Он читал за столом свои новые стихи и читал заметки прозаические, как он мальчиком едет с отцом хоронить Льва Николаевича Толстого, отец его везет, и елочки, занесенные снегом, как крестики на простыне с меткой и так далее… И вот весь его облик, его манера вести себя и тот процесс, который все время, я вижу, происходил у него в голове, подействовали на меня очень сильно. А я все был неудовлетворен, как идет работа над «Чайкой», мне казалось, что это очень скучно, что это слишком как-то плоско, и на какой-то репетиции я попросил:
— Борис Евгеньевич, разрешите, я эту сцену — вот сейчас нам осталось всего десять минут, вроде вы собираетесь всех отпускать — можно, я проиграю и покажу вам, мне очень хочется по-другому показать, как мне хотелось бы сыграть.
— Все правильно, что вы беспокоитесь, вы репетируете хорошо, верно, зачем?
А актеры народ любопытный, Цецилия Львовна Мансурова, Астангов говорят:
— Борис, ну разреши Юрию, пусть он покажет, как хочет, пусть сыграет. Мы с удовольствием с ним сыграем.
Я играл сцену с матерью, еще какую-то сцену. И они начали говорить Захаве:
— Ты знаешь, это интересно, как за ним интересно смотреть!
А он так задумался, весь покраснел — такая привычка, когда он волновался, он краснел очень сильно — и сказал:
— Нет-нет, не надо. Вы хорошо репетируете.
И потом снова задумался и сказал:
— Он играет совершенно в другой манере, не как вы все. И поэтому нужно переделывать тогда весь спектакль. Он выглядит «белой вороной».
И как-то все тогда растерялись и замолкли. И потом уже время подошло, конец репетиции — все разошлись. А у меня осталась какая-то ну что ли ссадина, как сдерешь кожу.
И спектакль оказался скучным, шел он недолго, хотя он говорил, что «потом поймут, насколько это все замечательно», — никто ничего не понял. Спектакль сошел с репертуара.
Я под впечатлением личности Бориса Леонидовича, видимо, очень остро стал играть Треплева. И острота игры не совпадала с манерой других. И он, как опытный режиссер, понял, что ему надо многое менять в спектакле. И ему, видно, не захотелось, он считал, что это разрушит его спектакль.

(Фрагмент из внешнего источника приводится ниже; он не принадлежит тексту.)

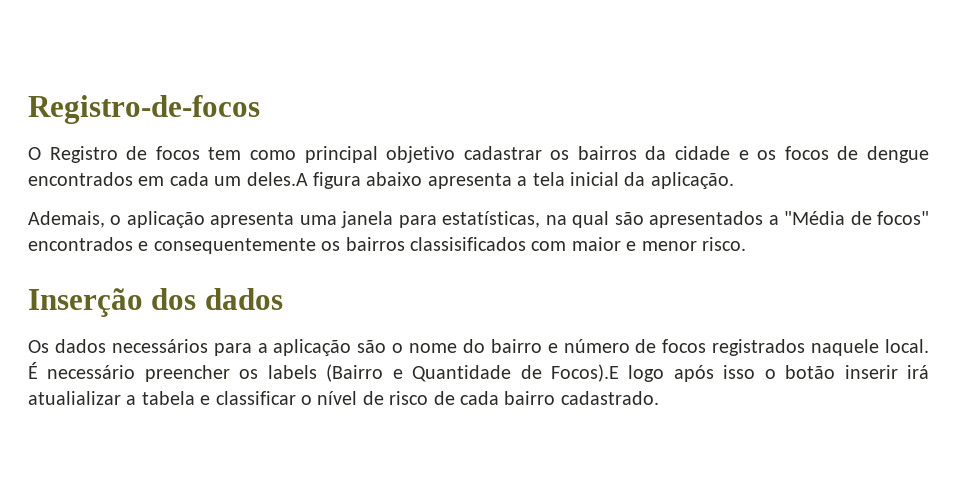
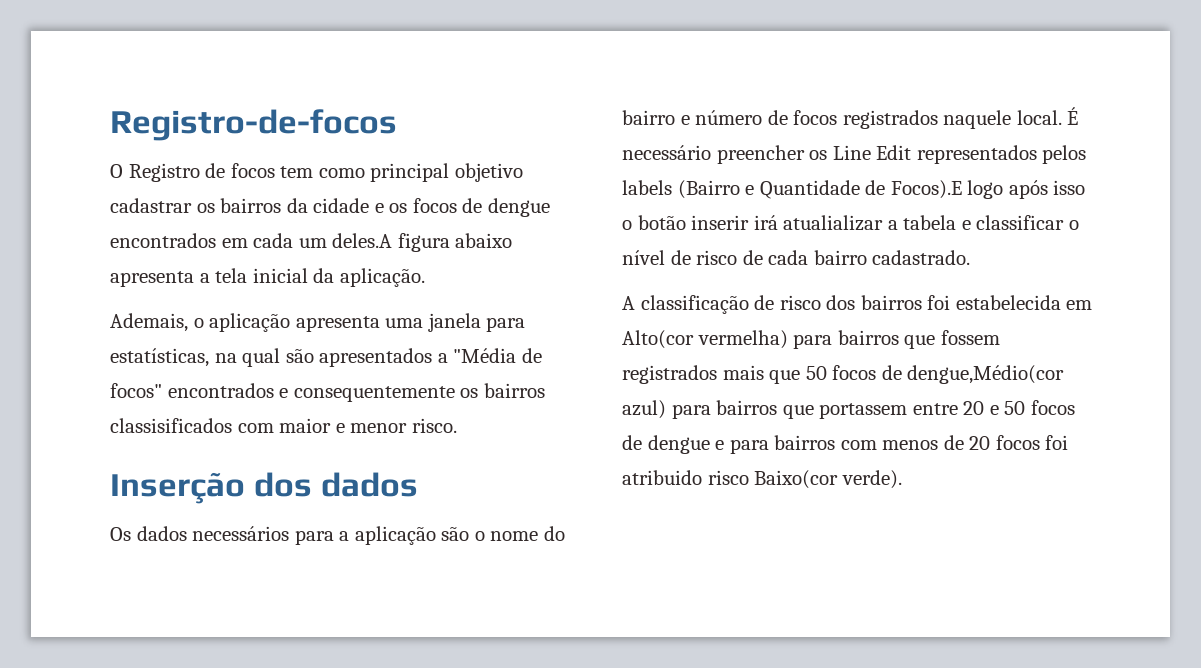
(259, 374) none -> [832,145,1087,164] Line Edit representados pelos
(659, 398) none -> [622,295,1093,314] [622,330,1000,349] [622,365,1065,384] [622,400,1075,419] [622,435,1069,454] [622,470,902,489] // A classificação de risco dos bairros foi estabelecida em Alto(cor vermelha) para bairros que fossem registrados mais que 50 focos de dengue,Médio(cor azul) para bairros que portassem entre 20 e 50 focos de dengue e para bairros com menos de 20 focos foi atribuido risco Baixo(cor verde).

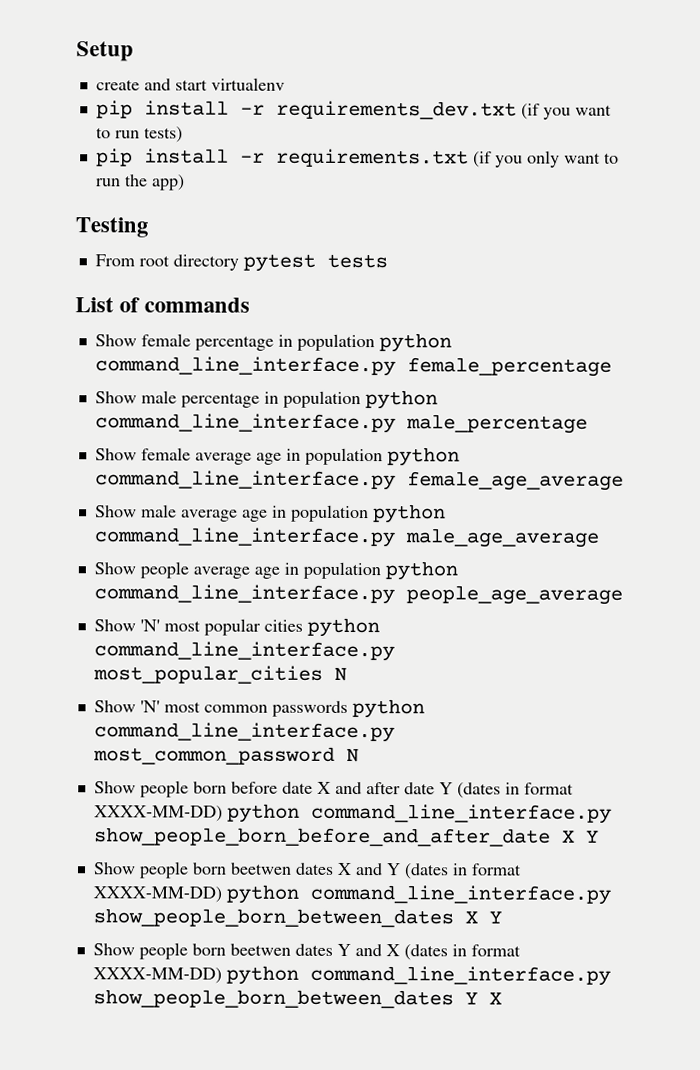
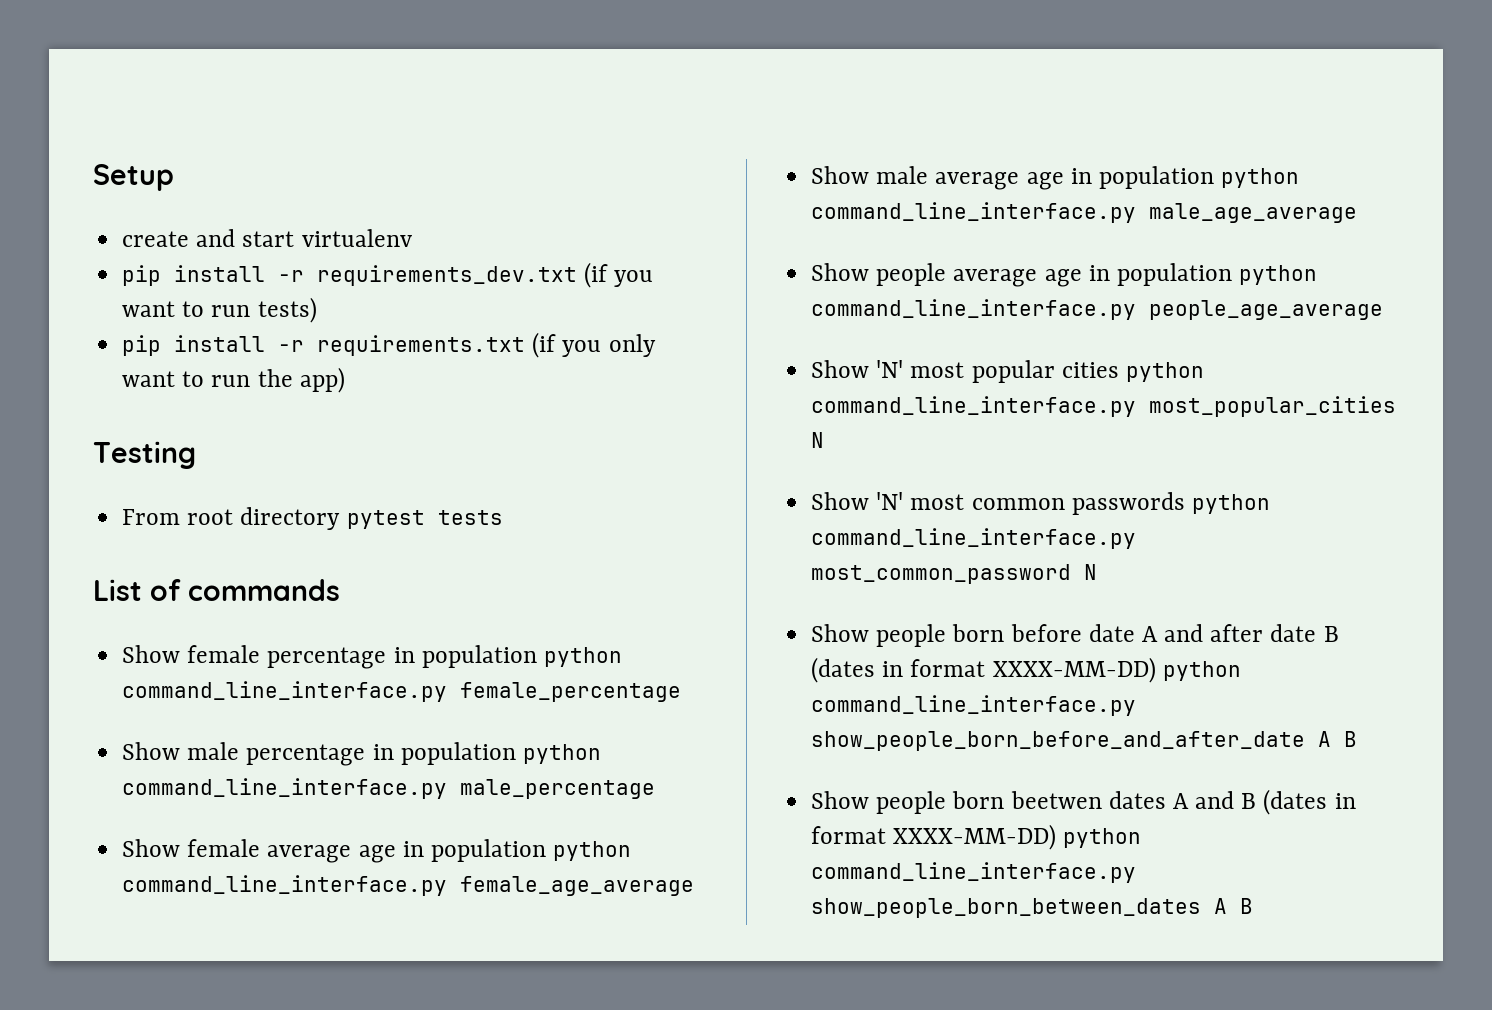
[316,781,331,794] X -> [1141,626,1158,642] A
[438,782,453,795] Y -> [1323,626,1339,642] B
[561,830,599,843] [92,861,522,880] [92,884,611,905] [92,908,502,928] [92,942,521,961] [92,965,611,986] [92,989,502,1009] X Y // Show people born beetwen dates X and Y (dates in format XXXX-MM-DD) python command_line_interface.py show_people_born_between_dates X Y // Show people born beetwen dates Y and X (dates in format XXXX-MM-DD) python command_line_interface.py show_people_born_between_dates Y X -> [1318,731,1358,747] [811,789,1356,815] [811,824,1142,850] [811,862,1137,883] [811,898,1254,918] A B // Show people born beetwen dates A and B (dates in format XXXX-MM-DD) python command_line_interface.py show_people_born_between_dates A B

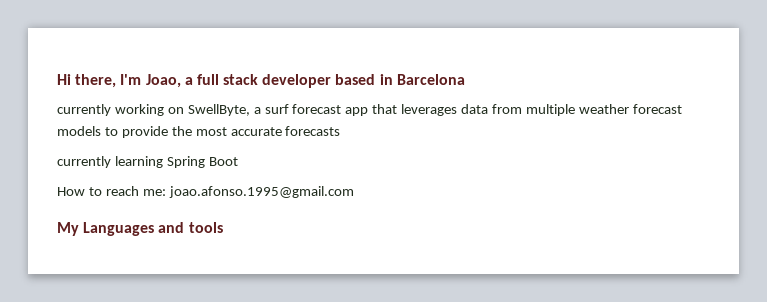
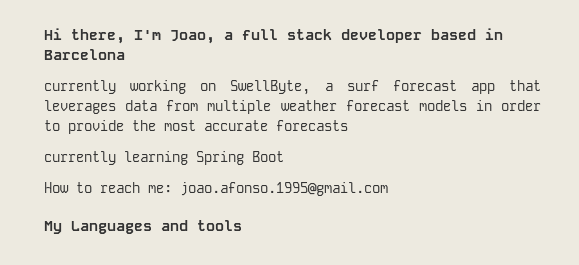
(101, 131) none -> [475,100,541,111] in order

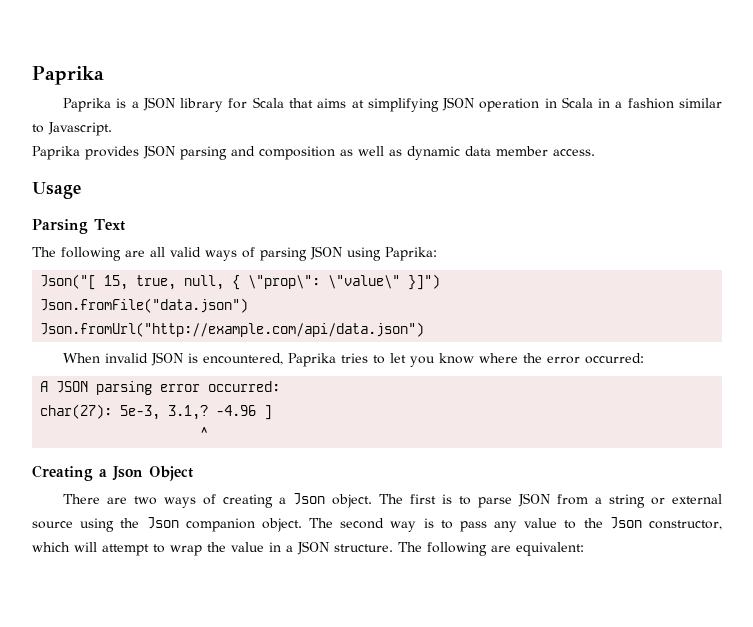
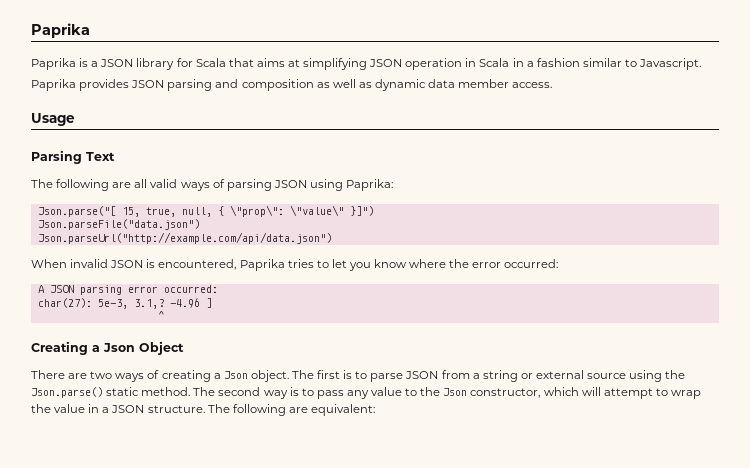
[40,274,97,290] Json("[ -> [37,206,116,217] Json.parse("[
[40,298,249,313] [40,322,425,337] Json.fromFile("data.json") // Json.fromUrl("http://example.com/api/data.json") -> [37,219,200,230] [37,232,332,244] Json.parseFile("data.json") // Json.parseUrl("http://example.com/api/data.json")
[146,517,302,532] Json companion object. -> [31,387,191,398] Json.parse() static method.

«Ромео и Джульетту», где я играл Ромео, ставил Раппопорт, потом Рубен Николаевич вмешался, раза два-три он побывал на репетициях, подсказал какие-то красивые вещи — он же талантливейший человек был, Симонов, актер просто блистательный. И режиссер он был интересный. Он был одаренный человек.
Борис Леонидович был на «Ромео и Джульетте», и тогда произошел этот знаменитый случай, когда у меня сломалась шпага, отлетела в зал и проткнула ручку кресла, где он сидел, и он пришел на сцену. Но спектакль был плохой, «Ромео и Джульетта», неинтересный. Художник Рындин сделал пышные декорации, и я не мог понять, почему публика плохо слушает. А потому что, когда откроют занавес, пока публика рассмотрит декорации, картина кончилась. Это очень неприятно. Ты что-то стараешься, пыжишься, а чувствуешь, что не ты объект внимания. Зрительское восприятие так устроено, что если художник очень много чего-то там напихал, то в первую очередь глаза воспринимают визуальный ряд. Оказывается, визуальный ряд сильнее воспринимается в театре иногда, чем слово.
Шекспир мне во многом помог в понимании театра, который мне хочется создавать. Это поэтический театр, он более концентрированный, конденсированный и мощный, как очень сильная завернутая пружина. Он упруг, готов всегда к расширению. Он требует фантазии, требует решения пространства, он эпизодичен, дробен. И если вы начнете «всерьез» строить декорации, то зритель ничего не будет слышать, а только смотреть на декорации, он не поймет пьесы, потому что картины у Шекспира иногда очень короткие — по несколько минут, а число эпизодов иногда до сорока!